Wedemeyer submitted her short film to festivals and exhibitions that have risen from the crisis, like Quarantine Diaries, where she was the first artist to be featured. Posting it on social media and encouraging other creatives to join her #selfquarantinestudy series, Wedemeyer was instantly met with an overwhelmingly positive response from her peers.
“It’s been the most exciting, heart-warming thing that could ever happen,” she said.
“We put ourselves out there and we don’t know, in another person’s eye, how our work will be perceived. But being able to share something and it have such a positive response—I don’t want to say it keeps you going because even negative feedback can still motivate and keep you going in a way—but seeing people create their own work and have that experience is such a beautiful thing.”
As Wedemeyer continues her #selfquarantinestudies series, she’s hoping to “open up the gaze” of where dance and art can be seen and created. In channeling her creativity, she is also challenging herself in mediums she hasn’t explored in depth before, like photography.

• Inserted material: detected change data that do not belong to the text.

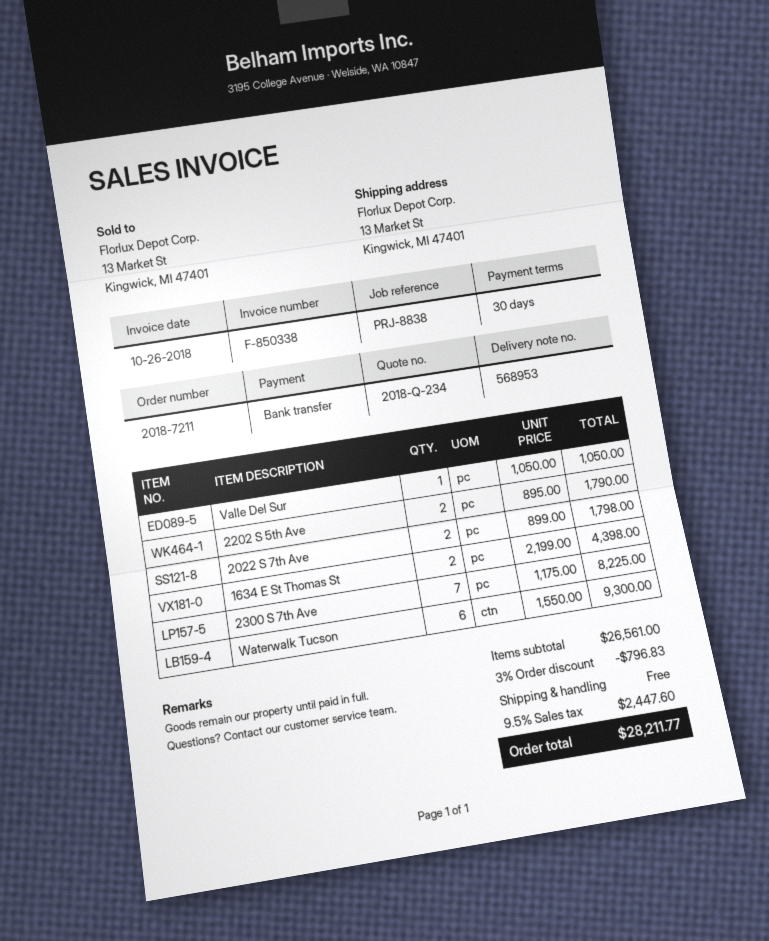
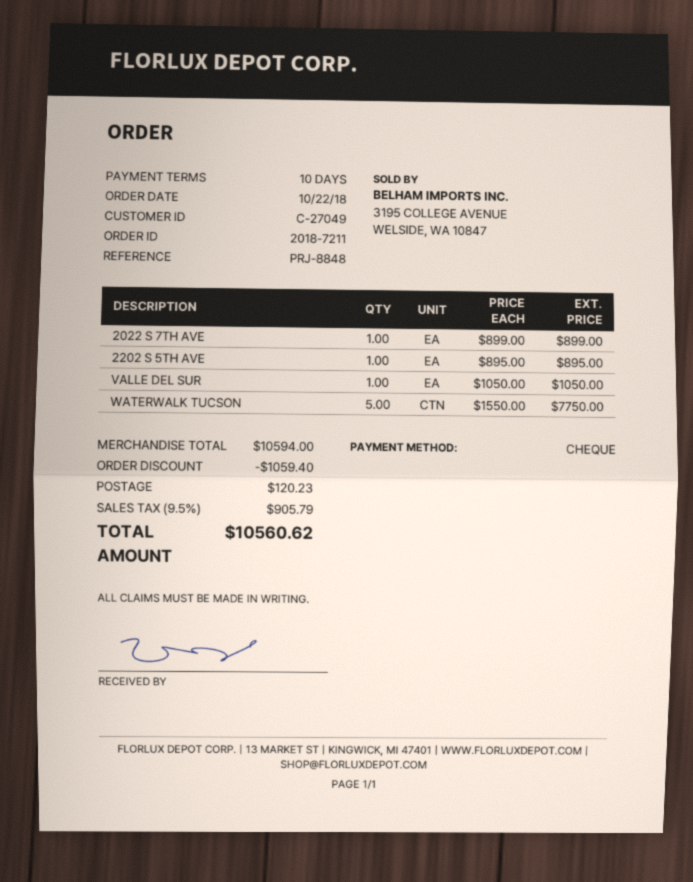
payment terms: 30 days -> 10 days
reference: PRJ-8838 -> PRJ-8848
payment method: bank transfer -> cheque
2202 S 5th Ave: 2 x 895.00 = 1790.00 -> 1 x 895.00 = 895.00
2022 S 7th Ave: 2 x 899.00 = 1798.00 -> 1 x 899.00 = 899.00
1634 E St Thomas St: 2 x 2199.00 = 4398.00 -> none
2300 S 7th Ave: 7 x 1175.00 = 8225.00 -> none
Waterwalk Tucson: 6 x 1550.00 = 9300.00 -> 5 x 1550.00 = 7750.00
subtotal: 26561.00 -> 10594.00
discount: 796.83 -> 1059.40
shipping: 0.00 -> 120.23
tax: 9.5% = 2447.60 -> 9.5% = 905.79
total: 28211.77 -> 10560.62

“Home is such a safe space for trial and error, so I’m just trying to learn,” she said. “I have the time now to invest in these new skills, which is exciting for me.”
“But it’s not always that,” she added, “there are moments of needing to self-reflect and reach out to those who I love and those I want to extend communication with.”
In some ways, Wedemeyer has felt like her passion for the arts and her studies in dance have made her better equipped to handle our current situation.
“As artists, we sort of prepare for these moments: rallying together, creating and sharing, uplifting, and informing,” she said. “When times change, the space changes, the stage changes—but there is still that wanting to share and create.”
Wedemeyer acknowledged the privilege of having tools to construct her artistic vision for #selfqaurantienstudies as well as the emotional capacity to create in these extraordinary times.
“I am safe. I have food. I have time to allow myself to indulge in my creative needs,” she said. “There are hundreds of beautifully talented artists struggling right now, and they are coping in different ways. And for those unable to even fathom the idea of creation, they need to know that they are valued and not less of an artist for not creating during this time. It is hard and it is scary right now.”
But for Wedemeyer, she has found comfort in creating, as she always has, despite the circumstances.
“During the school year you can typically find me by myself improvising in the studios for hours on ends, coping with whatever I need to process at the moment, for however long it takes,” she said.
Without a studio, Wedemeyer has faced different challenges.
“I find that my mind isn’t calm enough for a quiet focus to reflect in the way I want to, and, in result, I have been keeping busy on smaller tasks and creative projects to keep my mind going and self-stimulated with the resources I have,” she said. “I am coping. This is the way I know.”